[Activity]:
What is the number of lines in the records below holding the string "order"? Reply with it and nothing else.

[Data]:
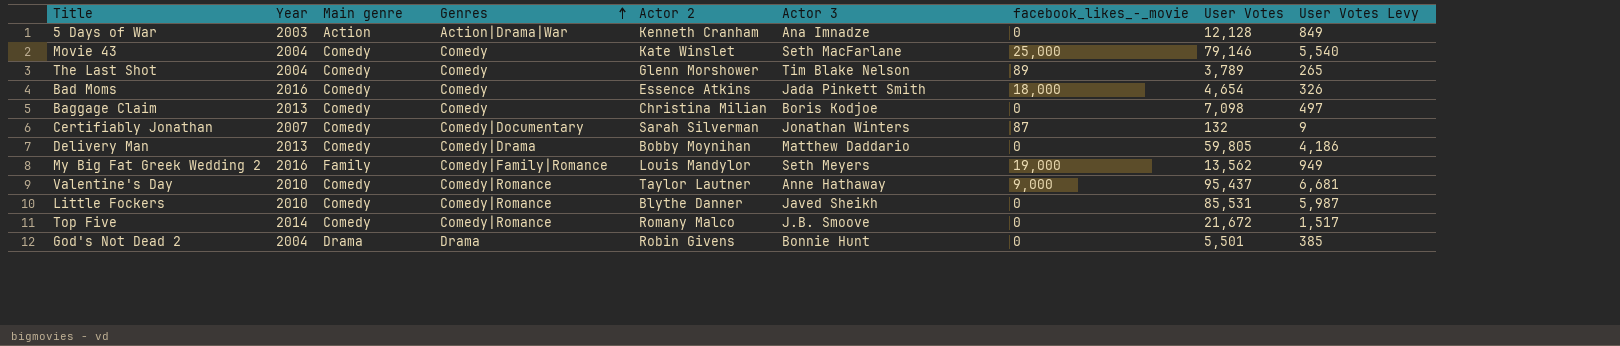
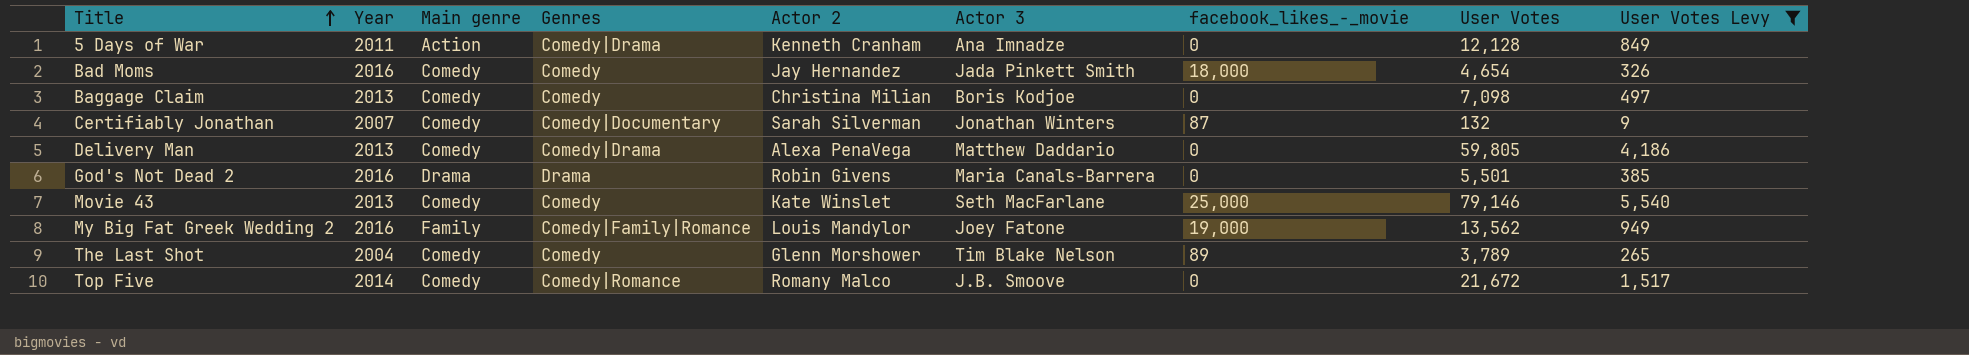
filter: none -> User Votes Levy <= 5,540
row order: Genres ascending -> Title ascending
5 Days of War | Year: 2003 -> 2011
5 Days of War | Genres: Action|Drama|War -> Comedy|Drama
Bad Moms | Actor 2: Essence Atkins -> Jay Hernandez
Delivery Man | Actor 2: Bobby Moynihan -> Alexa PenaVega
God's Not Dead 2 | Year: 2004 -> 2016
God's Not Dead 2 | Actor 3: Bonnie Hunt -> Maria Canals-Barrera
Movie 43 | Year: 2004 -> 2013
My Big Fat Greek Wedding 2 | Actor 3: Seth Meyers -> Joey Fatone

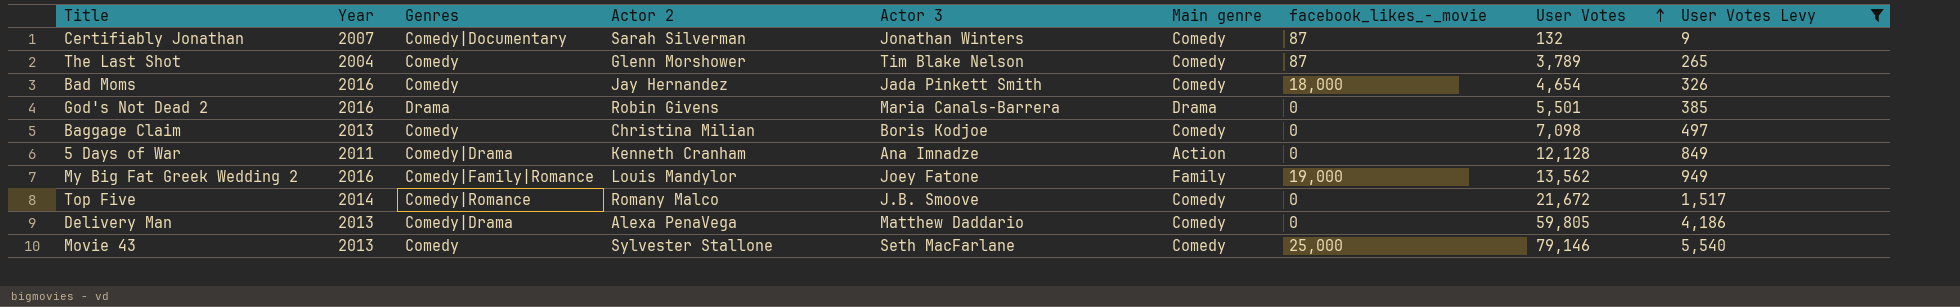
row order: Title ascending -> User Votes ascending
column Main genre | position: 3 -> 6
The Last Shot | facebook_likes_-_movie: 89 -> 87
Movie 43 | Actor 2: Kate Winslet -> Sylvester Stallone

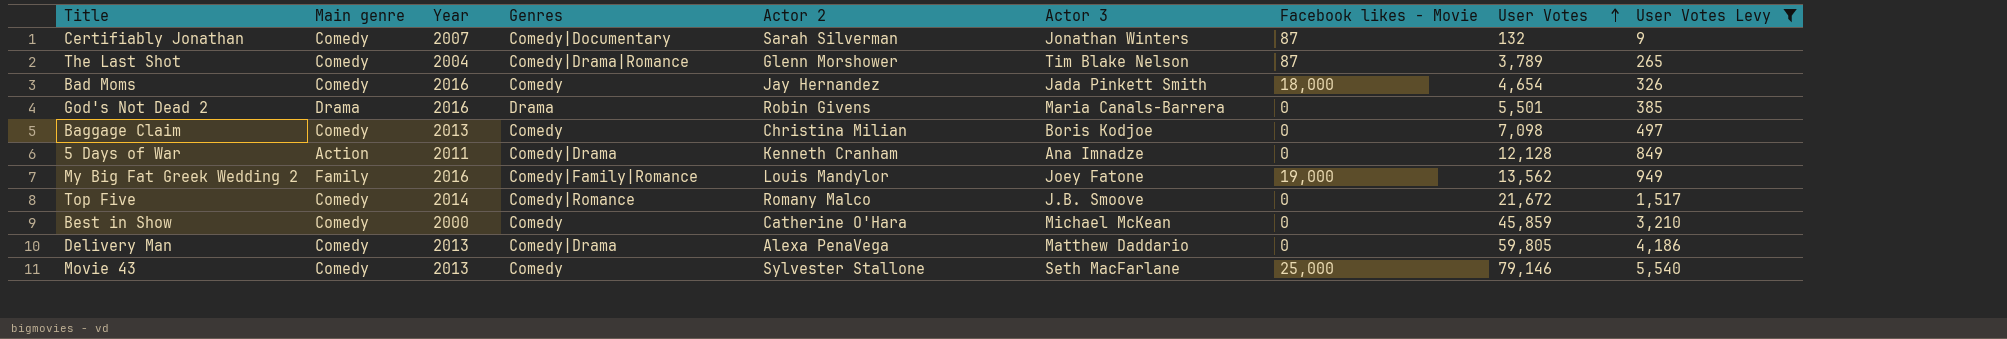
column Main genre | position: 6 -> 2
column name: facebook_likes_-_movie -> Facebook likes - Movie
The Last Shot | Genres: Comedy -> Comedy|Drama|Romance
row Best in Show: none -> Comedy | 2000 | Comedy | Catherine O'Hara | Michael McKean | 0 | 45,859 | 3,210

[Output of the task]:
2